12 June 2018 – Expansión
One of the real estate mega-operations of the year is entering the home stretch. The German manager specialising in retail ECE and the Slovakian real estate leader J&T Real Estate are positioning themselves as favourites to acquire the Valle Real (Santander), Max Center (Bilbao) and Gran Casa (Zaragoza) shopping centres, currently owned by Iberian Assets, a joint venture in which the fund managers CBRE Global Investors (CBRE GI) and the multi-national Sonae Sierra both hold 50% stakes.
In the case of the Slovakian firm, the operation would be carried out through an alliance with Sonae Sierra and would represent J&T Real Estate’s debut in Spain.
Market sources explain that, in both cases, the bids for these assets exceed €450 million and reveal that the transaction could be closed within the next few weeks.
The portfolio, baptised as Project Summit, includes almost 117,000 m2 of gross leasable space in total (owned by Iberian Assets) and together, the three centres received 24 million visitors last year. CBRE GI and Sonae Sierra engaged the real estate consultancy firms CBRE and JLL at the beginning of the year to sell the three shopping centres.
Valle Real, opened in November 1994, has a gross leasable area of 47,725 m2, spread over two floors and is fully occupied (100%).
The shopping centre, located in Santander, closed last year with 5.9 million visitors. Valle Real includes a Carrefour hypermarket, which occupies almost 16,000 m2. Its other main tenants include Primark, Inditex, H&M and Forum Sport.

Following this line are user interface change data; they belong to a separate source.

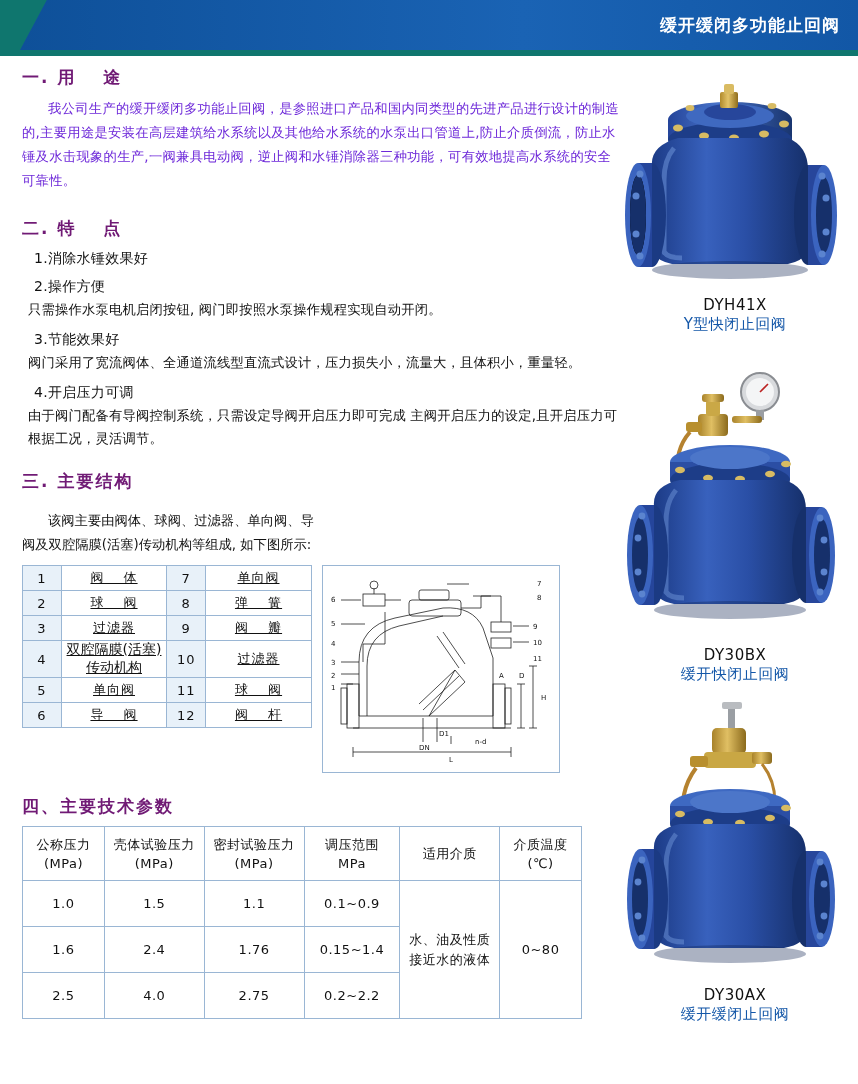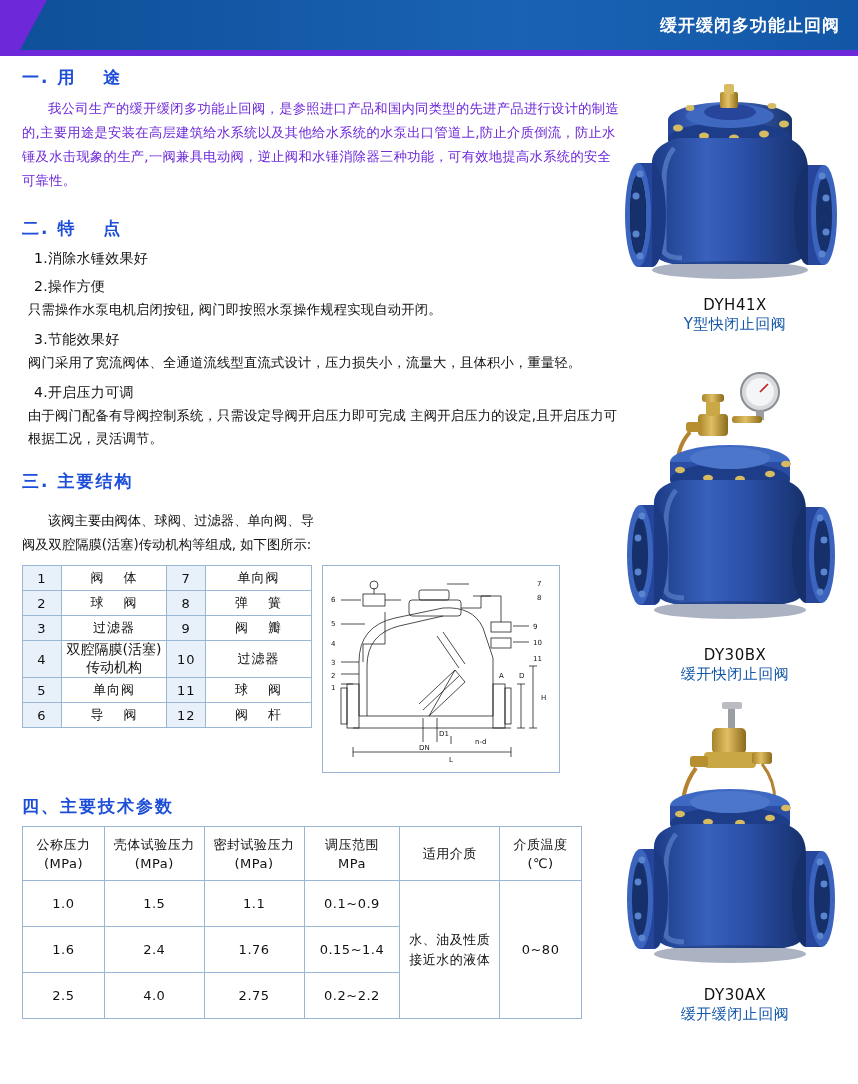"缓开缓闭多功能止回阀" .header { background: #6d28d9 -> #0f766e }
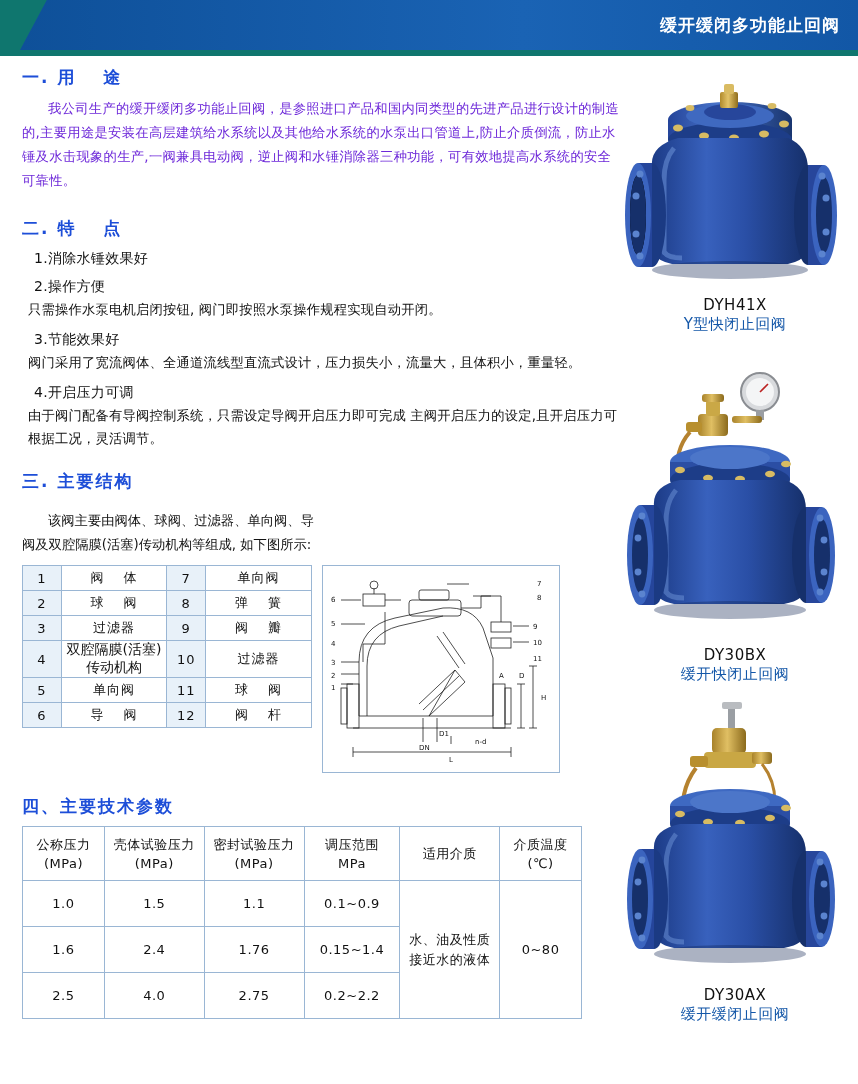"一. 用 途" h2.sec { color: #1d4ed8 -> #701a75 }
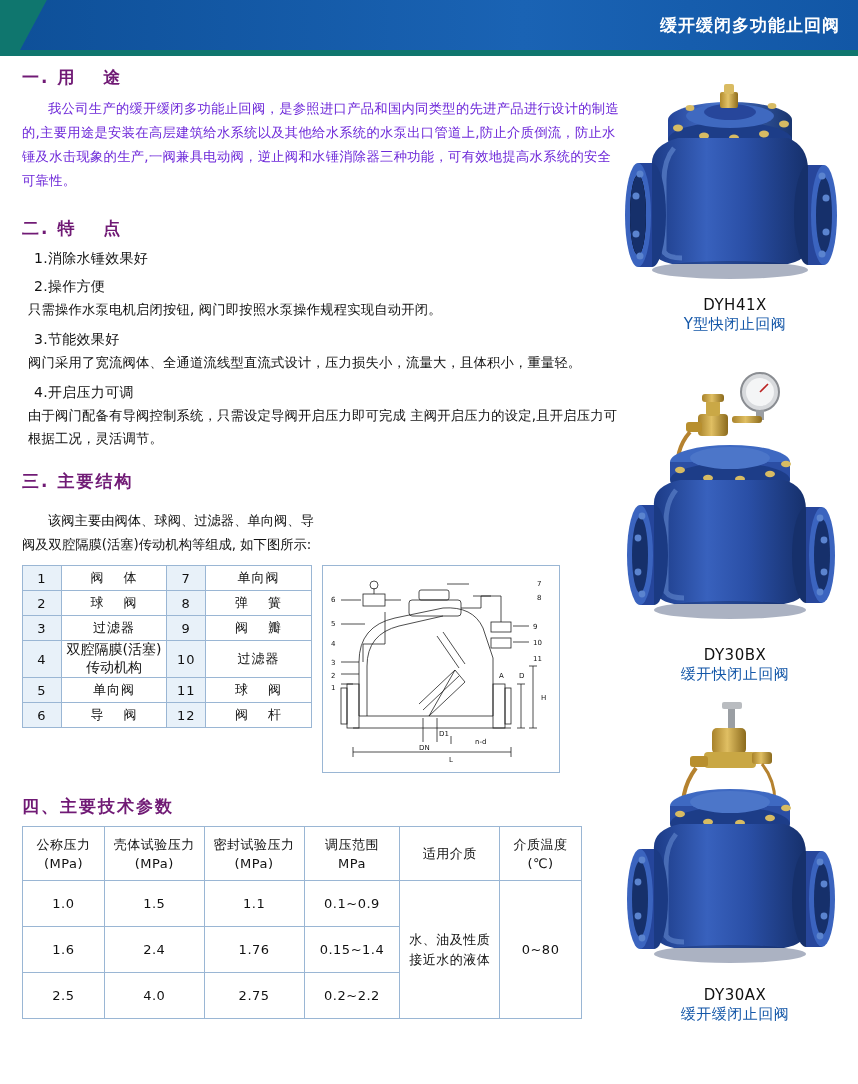"阀 体" table.parts td.nm { text-decoration: none -> underline }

Meanwhile, Max Center is located in Bilbao and it opened its doors for the first time in 1997. The asset was remodelled in 2000 and its tenants include Inditex, H&M, Cortefiel, La Tagliatella, Foster’s Hollywood and Cinesa.
The shopping centre also has an adjoining leisure space, Max Ocio, which opened in 2002.
In total, the centre has a surface area of almost 40,000 m2 and it also received 5.9 million visitors last year.
Gran Casa, inaugurated in 1997, has a gross leasable area spanning 80,000 m2, almost half of which is occupied by Hipercor, and with an overall occupancy rate of 93%. Last year, the shopping centre, located in Zaragoza, received 12.2 million visitors.
If the transaction goes ahead, it will be the largest (non-corporate) operation in the real estate sector so far this year by transaction volume.
Moreover, the sale of the Summit portfolio would clear the way for the sale of another major commercial portfolio by Unibail Rodamco.
The shopping centre giant has hung the “for sale” sign up over four of its shopping centres in Spain – Los Arcos (Sevilla), Bahía Sur (Cádiz), Vallsur (Valladolid) and El Faro (Badajoz) – an operation that may exceed the volume of Project Summit.
According to data from the Spanish Association of Shopping Centres and Retail Parks (AECC), last year 29 transactions, involving 36 assets, were closed for a total sum of €2.7 billion, which represented growth of 35% YoY.
So far this year, several significant operations have been closed such as the sale of a portfolio of 14 premises by Inditex to the German fund Deka for €370 million (…).